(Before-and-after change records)
BEGIN

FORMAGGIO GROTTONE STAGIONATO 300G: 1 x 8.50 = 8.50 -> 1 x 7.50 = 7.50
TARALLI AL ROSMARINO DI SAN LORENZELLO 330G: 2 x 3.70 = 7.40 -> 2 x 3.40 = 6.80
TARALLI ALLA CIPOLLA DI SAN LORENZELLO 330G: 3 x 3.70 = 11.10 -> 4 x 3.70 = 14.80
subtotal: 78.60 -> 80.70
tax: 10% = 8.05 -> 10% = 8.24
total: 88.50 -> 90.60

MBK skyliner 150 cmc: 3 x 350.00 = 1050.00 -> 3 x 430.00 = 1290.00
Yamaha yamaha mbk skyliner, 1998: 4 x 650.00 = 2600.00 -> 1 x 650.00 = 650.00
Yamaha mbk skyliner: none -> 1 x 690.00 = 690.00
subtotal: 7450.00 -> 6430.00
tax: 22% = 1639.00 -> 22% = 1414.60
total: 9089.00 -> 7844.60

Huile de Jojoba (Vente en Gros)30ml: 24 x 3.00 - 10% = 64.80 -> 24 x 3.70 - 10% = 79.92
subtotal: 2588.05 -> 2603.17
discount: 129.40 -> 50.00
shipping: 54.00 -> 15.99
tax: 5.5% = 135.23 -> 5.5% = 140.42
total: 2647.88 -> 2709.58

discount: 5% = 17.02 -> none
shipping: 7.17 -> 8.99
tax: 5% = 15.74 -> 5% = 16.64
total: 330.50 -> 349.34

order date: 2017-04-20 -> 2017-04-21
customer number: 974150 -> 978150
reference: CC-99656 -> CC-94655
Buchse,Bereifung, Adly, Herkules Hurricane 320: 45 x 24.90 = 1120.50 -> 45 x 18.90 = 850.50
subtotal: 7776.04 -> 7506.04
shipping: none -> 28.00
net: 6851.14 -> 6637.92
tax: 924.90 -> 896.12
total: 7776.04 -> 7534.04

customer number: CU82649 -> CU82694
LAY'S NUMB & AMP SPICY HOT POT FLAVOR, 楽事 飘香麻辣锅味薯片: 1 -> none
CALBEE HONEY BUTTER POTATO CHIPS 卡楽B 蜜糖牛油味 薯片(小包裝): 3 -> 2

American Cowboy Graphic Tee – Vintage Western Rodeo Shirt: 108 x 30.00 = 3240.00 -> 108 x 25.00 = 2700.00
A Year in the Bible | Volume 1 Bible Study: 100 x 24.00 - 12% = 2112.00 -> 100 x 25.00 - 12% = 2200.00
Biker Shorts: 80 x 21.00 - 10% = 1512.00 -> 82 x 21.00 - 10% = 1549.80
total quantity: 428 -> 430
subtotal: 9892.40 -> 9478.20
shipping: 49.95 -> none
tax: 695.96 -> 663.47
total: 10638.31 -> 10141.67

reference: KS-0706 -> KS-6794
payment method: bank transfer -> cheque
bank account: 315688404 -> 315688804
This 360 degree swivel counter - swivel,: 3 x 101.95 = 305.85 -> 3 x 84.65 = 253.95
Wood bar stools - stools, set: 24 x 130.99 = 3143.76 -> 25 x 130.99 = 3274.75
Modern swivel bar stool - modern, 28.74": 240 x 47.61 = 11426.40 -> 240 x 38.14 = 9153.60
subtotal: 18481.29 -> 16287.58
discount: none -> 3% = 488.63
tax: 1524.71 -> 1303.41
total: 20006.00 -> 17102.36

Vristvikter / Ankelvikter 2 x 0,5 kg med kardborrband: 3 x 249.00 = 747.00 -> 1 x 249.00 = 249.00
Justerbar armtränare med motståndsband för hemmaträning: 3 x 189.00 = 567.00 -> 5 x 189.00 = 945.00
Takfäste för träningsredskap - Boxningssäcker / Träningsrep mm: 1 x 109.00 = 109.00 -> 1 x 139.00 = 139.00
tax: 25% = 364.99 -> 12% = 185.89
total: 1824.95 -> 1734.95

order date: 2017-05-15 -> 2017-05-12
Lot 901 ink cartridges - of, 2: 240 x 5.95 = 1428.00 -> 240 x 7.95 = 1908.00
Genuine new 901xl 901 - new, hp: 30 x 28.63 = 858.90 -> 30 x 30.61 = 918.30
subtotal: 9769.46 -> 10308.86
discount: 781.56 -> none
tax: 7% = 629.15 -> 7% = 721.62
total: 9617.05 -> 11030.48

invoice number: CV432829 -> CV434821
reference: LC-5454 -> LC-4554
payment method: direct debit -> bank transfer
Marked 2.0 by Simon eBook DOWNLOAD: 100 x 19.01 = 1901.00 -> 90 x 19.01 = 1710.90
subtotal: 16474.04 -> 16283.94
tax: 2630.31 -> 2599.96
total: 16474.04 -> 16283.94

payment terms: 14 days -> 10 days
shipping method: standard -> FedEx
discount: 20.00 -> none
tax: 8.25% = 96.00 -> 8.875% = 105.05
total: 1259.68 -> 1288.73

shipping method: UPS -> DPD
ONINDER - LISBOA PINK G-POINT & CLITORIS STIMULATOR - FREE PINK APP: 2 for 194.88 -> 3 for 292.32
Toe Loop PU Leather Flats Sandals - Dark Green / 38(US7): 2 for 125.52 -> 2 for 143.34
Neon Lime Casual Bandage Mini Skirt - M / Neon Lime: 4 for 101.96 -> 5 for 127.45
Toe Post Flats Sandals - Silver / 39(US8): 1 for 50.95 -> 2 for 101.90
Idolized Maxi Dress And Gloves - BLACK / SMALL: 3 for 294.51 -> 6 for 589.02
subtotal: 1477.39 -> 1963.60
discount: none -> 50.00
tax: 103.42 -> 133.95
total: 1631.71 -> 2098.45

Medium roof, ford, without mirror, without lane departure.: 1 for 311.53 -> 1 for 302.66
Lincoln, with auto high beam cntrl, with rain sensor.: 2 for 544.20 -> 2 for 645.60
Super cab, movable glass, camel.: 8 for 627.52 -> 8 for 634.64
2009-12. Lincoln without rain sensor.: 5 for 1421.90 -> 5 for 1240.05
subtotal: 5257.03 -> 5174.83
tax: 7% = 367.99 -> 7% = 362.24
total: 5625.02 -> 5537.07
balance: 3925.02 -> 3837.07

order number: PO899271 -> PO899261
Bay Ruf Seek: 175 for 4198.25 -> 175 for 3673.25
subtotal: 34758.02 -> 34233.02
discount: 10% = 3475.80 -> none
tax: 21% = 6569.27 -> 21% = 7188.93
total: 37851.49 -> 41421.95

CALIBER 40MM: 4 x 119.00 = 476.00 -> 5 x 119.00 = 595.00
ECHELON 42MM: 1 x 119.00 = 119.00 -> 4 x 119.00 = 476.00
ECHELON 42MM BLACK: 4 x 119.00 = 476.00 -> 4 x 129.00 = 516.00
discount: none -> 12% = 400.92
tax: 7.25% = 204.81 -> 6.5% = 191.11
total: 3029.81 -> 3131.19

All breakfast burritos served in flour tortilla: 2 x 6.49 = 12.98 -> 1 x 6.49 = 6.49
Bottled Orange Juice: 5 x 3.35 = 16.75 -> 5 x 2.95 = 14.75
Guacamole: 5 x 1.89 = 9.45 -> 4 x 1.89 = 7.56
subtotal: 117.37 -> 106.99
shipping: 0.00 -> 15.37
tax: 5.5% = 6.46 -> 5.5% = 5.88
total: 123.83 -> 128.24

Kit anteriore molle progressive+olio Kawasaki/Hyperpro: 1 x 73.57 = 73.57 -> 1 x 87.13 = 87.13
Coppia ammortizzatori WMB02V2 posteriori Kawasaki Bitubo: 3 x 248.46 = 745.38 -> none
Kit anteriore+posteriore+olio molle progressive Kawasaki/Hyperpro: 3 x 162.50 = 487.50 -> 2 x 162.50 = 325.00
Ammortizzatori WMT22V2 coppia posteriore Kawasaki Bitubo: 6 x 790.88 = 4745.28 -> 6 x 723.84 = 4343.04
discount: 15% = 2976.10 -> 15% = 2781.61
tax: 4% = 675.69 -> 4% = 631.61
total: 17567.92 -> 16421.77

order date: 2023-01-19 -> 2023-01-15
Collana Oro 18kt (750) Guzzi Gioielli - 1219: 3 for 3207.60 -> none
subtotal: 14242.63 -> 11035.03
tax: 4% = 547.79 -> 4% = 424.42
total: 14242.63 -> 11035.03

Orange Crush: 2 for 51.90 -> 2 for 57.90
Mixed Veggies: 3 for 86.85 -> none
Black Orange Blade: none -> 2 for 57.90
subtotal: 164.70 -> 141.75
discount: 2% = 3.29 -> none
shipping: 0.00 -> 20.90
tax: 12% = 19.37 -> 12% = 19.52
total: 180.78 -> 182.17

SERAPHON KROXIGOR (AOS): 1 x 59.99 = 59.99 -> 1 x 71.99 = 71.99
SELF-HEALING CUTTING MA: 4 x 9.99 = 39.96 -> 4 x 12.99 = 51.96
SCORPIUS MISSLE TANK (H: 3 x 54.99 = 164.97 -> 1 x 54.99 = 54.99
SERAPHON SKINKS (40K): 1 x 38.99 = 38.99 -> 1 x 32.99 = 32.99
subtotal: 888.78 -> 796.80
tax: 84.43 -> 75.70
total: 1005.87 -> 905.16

END

ASSIGNMENT
Set down precisely the lines above between the line holding "shipping method: UPS -> DPD" and the line holding "Toe Post Flats", inclusive, and nothing beyond them.

WRITTEN REPLY
shipping method: UPS -> DPD
ONINDER - LISBOA PINK G-POINT & CLITORIS STIMULATOR - FREE PINK APP: 2 for 194.88 -> 3 for 292.32
Toe Loop PU Leather Flats Sandals - Dark Green / 38(US7): 2 for 125.52 -> 2 for 143.34
Neon Lime Casual Bandage Mini Skirt - M / Neon Lime: 4 for 101.96 -> 5 for 127.45
Toe Post Flats Sandals - Silver / 39(US8): 1 for 50.95 -> 2 for 101.90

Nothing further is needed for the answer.